I appreciate all the replies. I think I am going to go the nrpe route. I am just in charge of all the monitoring here and this ssh issue we have every so often I just can't get enough traction behind investigating and fixing it. I know I can get nrpe to work and work well. I also have automation for deployment and updating all figured out in my head, just need to put pen to paper

In enterprise environment, nrpe will be flagged out in every audit.
There is no way around this. For these cases, we will use check_by_ssh

We rarely have to modify nrpe.cfg because all is parameterised.
This is another auditor's favourite topic which we counter by saying we have sufficient mitigation in place via firewall rules and nrpe whitelist.

Our nrpe is not running under inetd or xinetd. It is run using normal nagios user account.
Never had any problem so far using this method. Easier to get access to nagios account than root.
Any permission issues can be handled via sudo or RBAC (Solaris).

Tons of ways to automate but since most of our nrpe.cfg is different by server we do it manually.

Yeah, I've had to deal with the SOC audits myself in the past. I was always able to shut them up by showing the security and other stuff setup.

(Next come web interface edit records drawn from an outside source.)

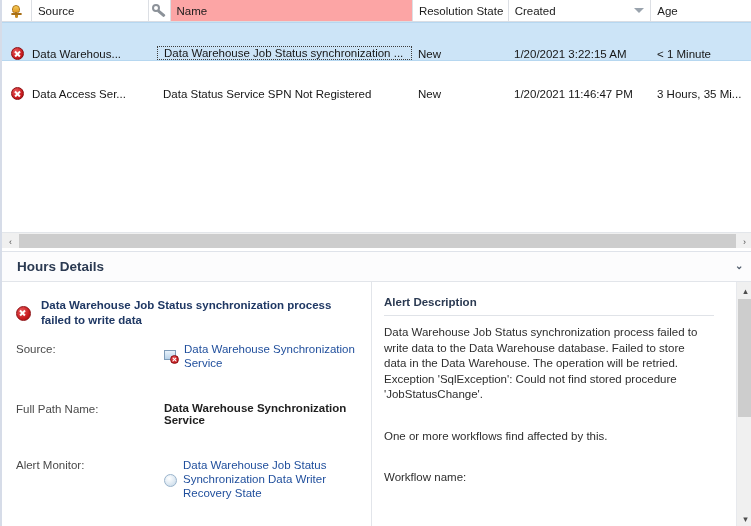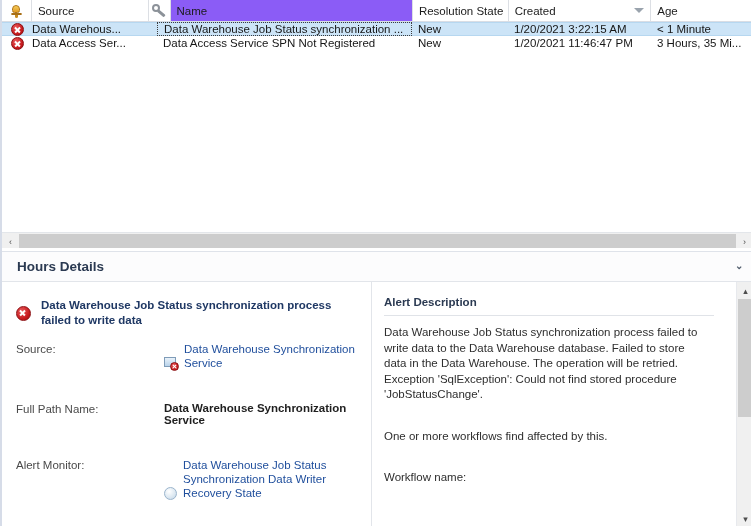"Name" .col.highlight { background: #8b5cf6 -> #fca5a5 }
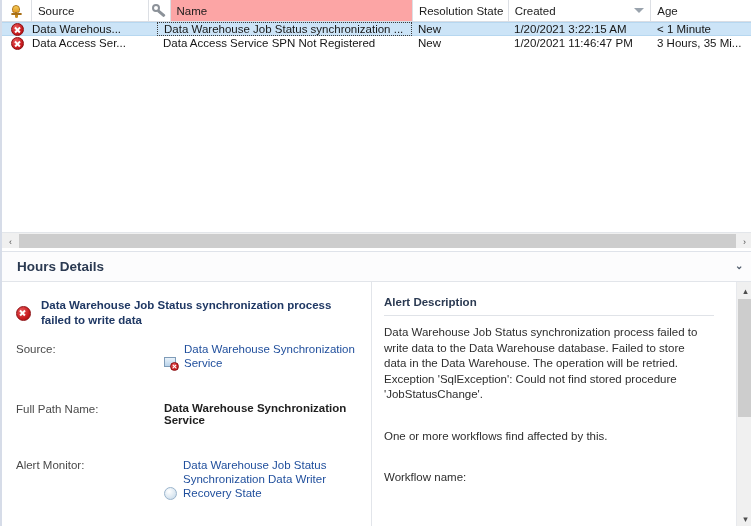"Data Warehous..." .row { align-items: center -> flex-end; height: 14px -> 39px }
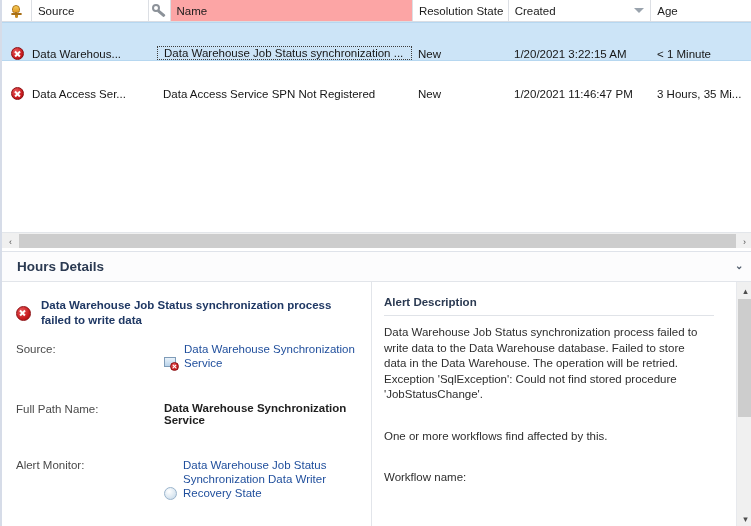"Data Access Service SPN Not" span { text: Access -> Status }
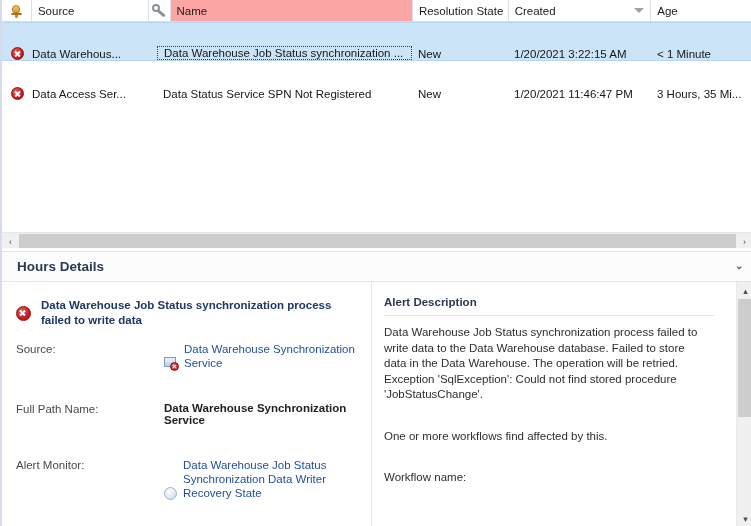"Data Warehouse Synchronization Service" .kv .v { align-items: flex-end -> center }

I was planning on writing a check that runs once a day on all my linux servers that checks a folder for a file. If it exists, then a script will be kicked off that will grab new plugins and new nrpe.cfg. It will then restart xinetd. We centrally manage sudo files, so can easily add the line to allow the nagios user to restart that server globally. So basically, I'll throw an update file in a folder, and remove it 24 hours later. In that time all servers should run the once/1440 minutes check.

I need to automate it as we are constantly writing new plugins/expanding our monitoring. That, plus bug fixes or updates to existing plugins. Of course, this plan may all get thrown away and we may do it another way, but that's what is in my mind at the moment.